Earlier this year, when Mark McGwire finally admitted he was on steroids when he broke baseball’s home run record in 1998, it was also revealed that HGH was somewhere in his medicine chest.
On Wednesday, the International Olympic Committee (IOC) announced it was “so far, so clean” at the Winter Olympics in Vancouver, as more than two-thirds of the planned 2,100 tests already conducted had come back negative. The IOC may be winning the battle on drugs such as HGH, but they’ve a long way to go before winning the war.
Ever hear of S107? Neither had I, until I saw it mentioned this week in a cycling magazine. Without getting overly scientific, S107 is a benzothiazepine, which plays a role in muscle contraction. Early studies done on mice suggest that injections of S107 can slow muscle fatigue. The intention here is to treat people with congenital heart problems, but S107 also increases exercise capacity. Evidently they’ve also done some tests on cyclists, and there are genuine concerns that S107 is already being added to the bidons of some riders in the peloton.
The problem with HGH and S107 is nothing compared to the potential problem with gene doping. This is a war Wada (World Anti-Doping Agency) may never win. Gene doping is very scientific, and in the February edition of the medical journal Science, there’s a feature story which suggests that given many forms of human enhancement are becoming more feasible, sought-after, and even justifiable, it’s only a matter of time before we see this gene transfer in sport. If it’s not being used already, that is.
We already know gene therapy treatment in the US intended to reverse muscle weakness has restored muscle mass in monkeys. In November, scientists in Columbus, Ohio, published results of a study where they’d injected extra copies of the follistatin gene into the leg muscles of the monkeys – already knowing that follistatin injected into mice to block myostatin, a protein that decreases muscle mass, resulted in the so-called “mighty mouse”. Within three months the monkeys’ thigh muscles had increased almost twofold, and the effect lasted for 15 months.
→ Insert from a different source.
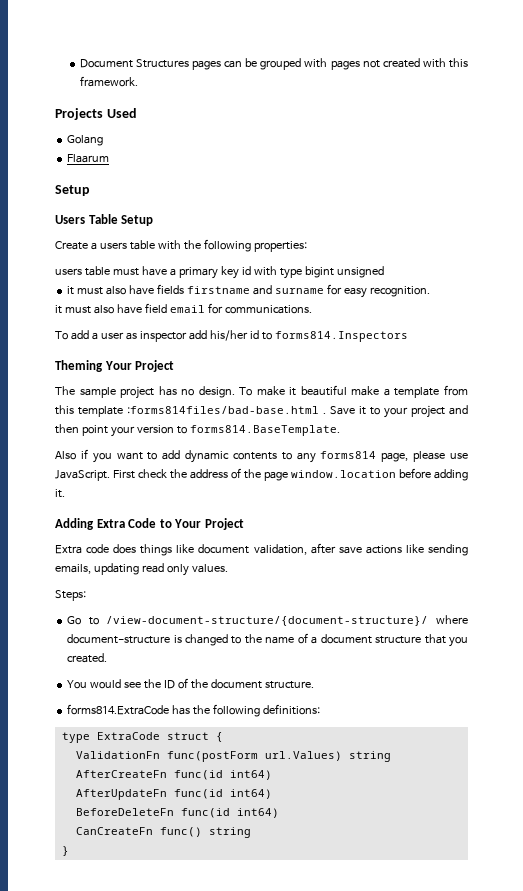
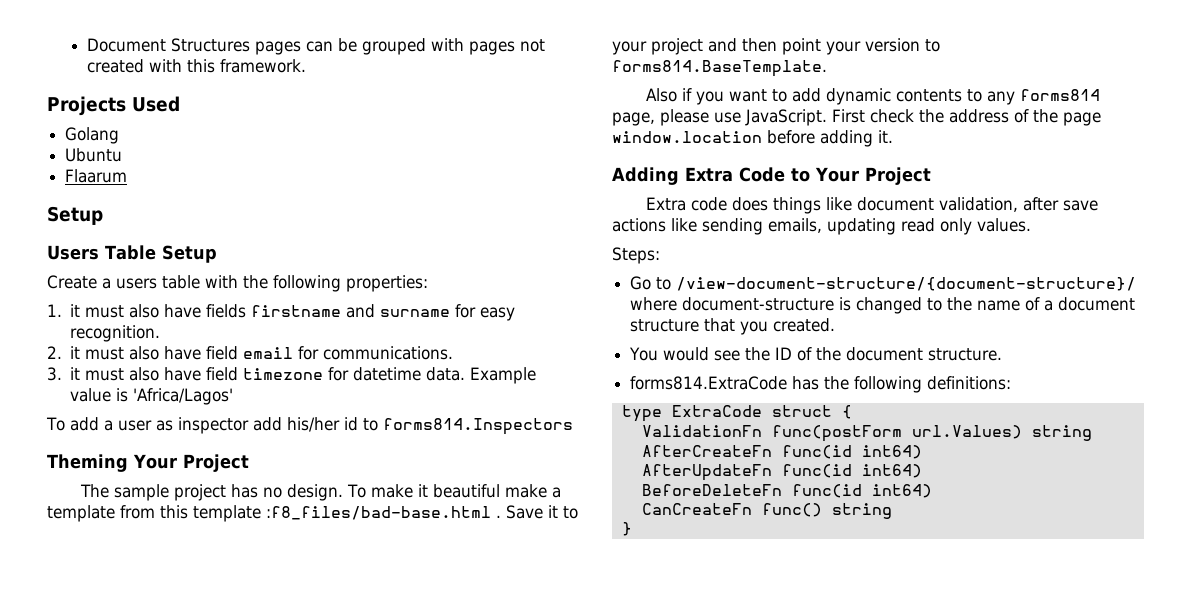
(104, 140) none -> [65,148,123,162] // Ubuntu
[55,266,384,279] users table must have a primary key id with type bigint unsigned // -> [47,304,62,317] 1.
(430, 291) none -> [47,346,62,359] 2.
(312, 309) none -> [47,367,537,384] [70,388,234,405] // 3. it must also have field timezone for datetime data. Example value is 'Africa/Lagos'
[127,406,319,414] :forms814files/bad-base.html -> [266,506,491,520] :f8_files/bad-base.html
If, or when, similar gene transfer is applied to humans then the sporting world – never known to miss such an opportunity – could get very interesting. Gene doping is essentially undetectable, even more so that HGH, as gene structures will always vary between individuals. It explains why some people are inherently better at sports than others.
But if in 10 or 20 years gene doping gets out of hand then the curse of the superman, the latest Geoff Woade story, will be more frightening than Withnail could ever have imagined. The huge, thatched head with its earlobes and cannonball may well be considered sane.